When Sexual Health Advice Makes Your Symptoms Worse

When Sexual Health Advice Makes Your Symptoms Worse

Believe it or not, but a lot of the sexual health advice out there can actually make your symptoms worse!

We are surrounded by a lot of BS about sex and relationships. Whether it’s movies, magazines, or even pornography, there is a lot of nonsense that influences our perceptions about what is good and healthy. Unfortunately, these things also influence how we think about interventions and solutions for sexual problems. I wish I could just say that it’s only the media who pushes BS solutions to sexual problems. Sadly, behind many of the magazine articles that push nonsense about sex, there are often so-called “sexperts” validating that terrible information. These articles are often already pre-written by mainstream magazines and newspapers. The authors then shop around for sexperts who will validate the prewritten stories that they’ve already created. Not all articles on sex are bad. However, the system surrounding how things are written about sex allows for a lot of BS to spread and experts about sex play a role in this.

As a psychotherapist and sex therapist , I have a little secret I’m going to share with you. If you hear an expert make your difficult problem sound really easy to fix, they’re likely more interested in their air time than they are in helping you solve your problem. I know that sounds harsh. But I have seen this type of advice confuse people, harm relationships, and shame people who are struggling. It’s just not right.

Sexperts are sometimes sex therapists, but they’re also often coaches. Sex coaches can range from professionals who have doctorates to average people who think they know a lot about sex because they have a large social media following. You also have celebrity sexperts who sort of just called themselves experts on sex because they have a podcast, radio show, etc. And again, some of those people have zero education in sexual health or therapy.

There are also non-accredited diploma factories out there as well who offer unaccredited information about sex. Many of these programs further utilize outdated and oversimplified information as anecdotes to “fixing” sexual problems. One common example I have seen is sex experts feeding into myths about sexuality and sexual dysfunctions such as erectile dysfunction .

However, I wish I could just say that it’s those who lack specific education who may feed into myths, but it’s just not the case. Although certifications for sex therapy offer good education on physiology, anatomy and sexual health, many of these programs struggle to offer education that reflects the true complex nature of sex and relationships. Thus, many of the professionals who receive this education rely on old information, anectdotes and assumptions about sex, but just under a new certified credential.
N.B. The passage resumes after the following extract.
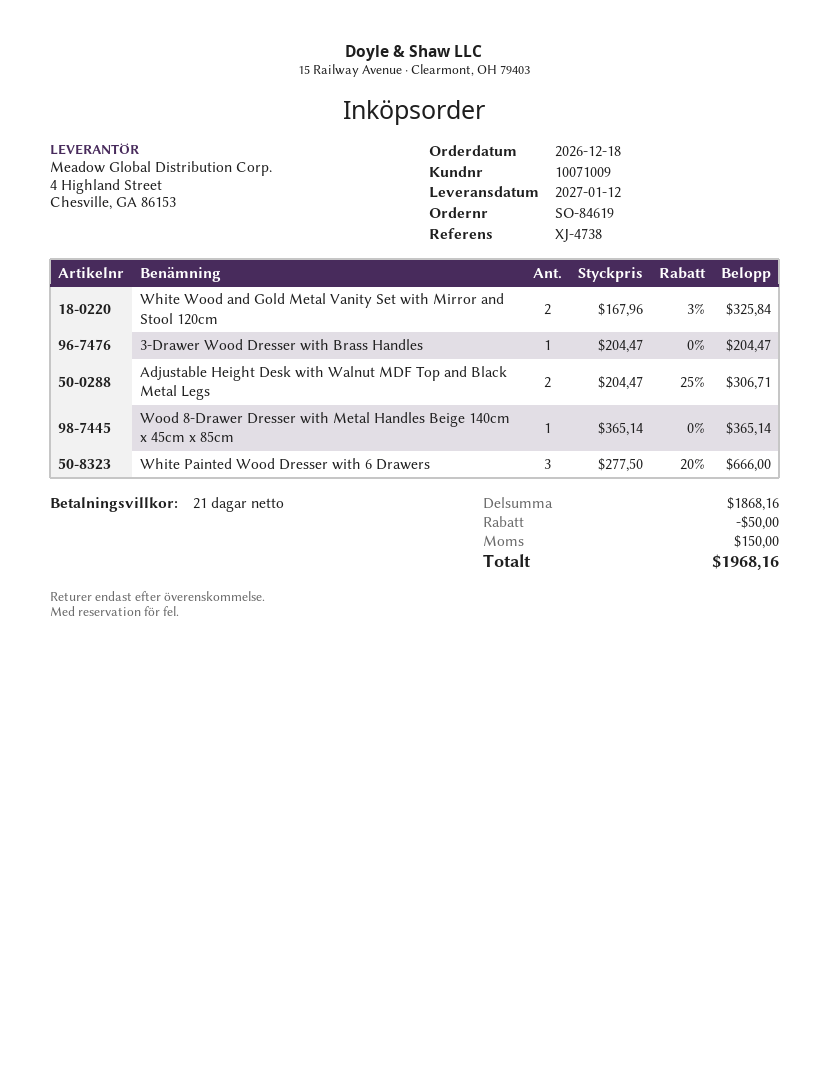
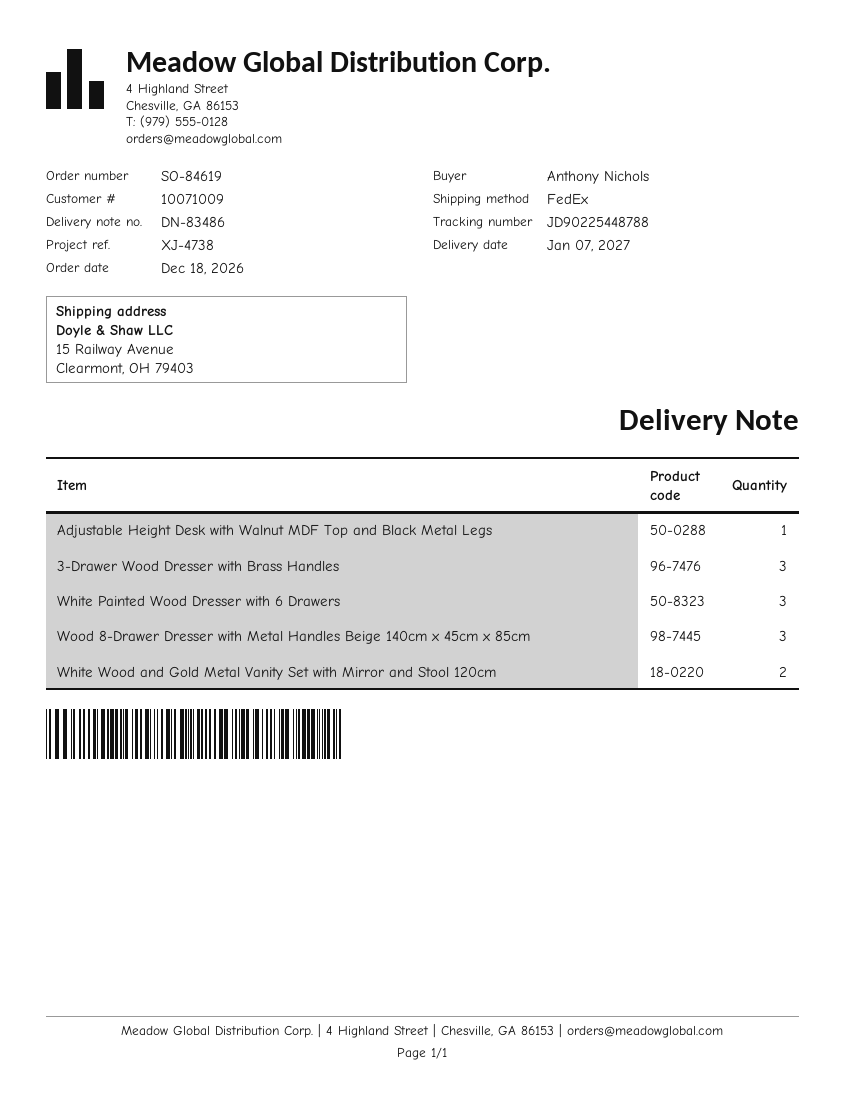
delivery date: 2027-01-12 -> 2027-01-07
3-Drawer Wood Dresser with Brass Handles: 1 -> 3
Adjustable Height Desk with Walnut MDF Top and Black Metal Legs: 2 -> 1
Wood 8-Drawer Dresser with Metal Handles Beige 140cm x 45cm x 85cm: 1 -> 3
In other words, like all fields, you have professionals who really are interested in helping, have a great knowledge base, and who are willing to walk with you on the journey ahead. Others just feed right into that list of myths we’ve already discussed. Some professionals claim to have the key to unlocking your problems as if human sexuality is a computer program and you just need to know the right codes to enter. There isn’t really a better way to sell a product than to tell you “I have the secret code.” Ask the exercise industry if this has been used to successfully sell products before. Yet, even computer coding is complicated.

I don’t write this just to be critical. Instead, this crummy information is normalized all around us. When it’s not pointed out, questioned, and challenged, you’re not going to be oriented to it. If you’re reading this, this stuff has likely already impacted you, and my goal here is that we help you adjust your mirror so you can see more of what is in your blind spots.

Here is why it’s so harmful when you’re unaware of the BS. It pushes you to fit yourself into inauthentic scripts by trying out behaviors and interventions that are never going to work for you. The multiple failures that you’ve now been set up to experience are likely to make you feel increasingly ashamed of yourself. This is likely to increase negative beliefs that you develop about yourself.

My best recommendation for you is to approach all information about sex with some healthy skepticism. Ask yourself if there are other people who disagree with the information being given. No one can capture everything in a book or an article, so what might be missing? Where can you go to look for more information?

Most information can be used as a potential tool that you can add to your plan. It’s fine to learn new strategies, but just remember that they’re not all going to work for you. What you learn about sex may not directly help you with your sexual problem. At the same time, it may indirectly help to communicate differently, learn some relaxation techniques, or learn new thinking skills.

The information you find may directly help you with sex as well. Just don’t expect that it will completely fix your problem. That’s not how it usually works. However, there are a ton of great ideas, strategies and techniques out there that you can add to your tool belt. You can learn strategies that may help you make sex more pleasurable and fun. You may learn a relaxation technique that might help you maintain your erection. Or you might do some exercises that can help stop sexual pain. All of these things can help you along your journey. However, most people need to put in more work to reach their goals.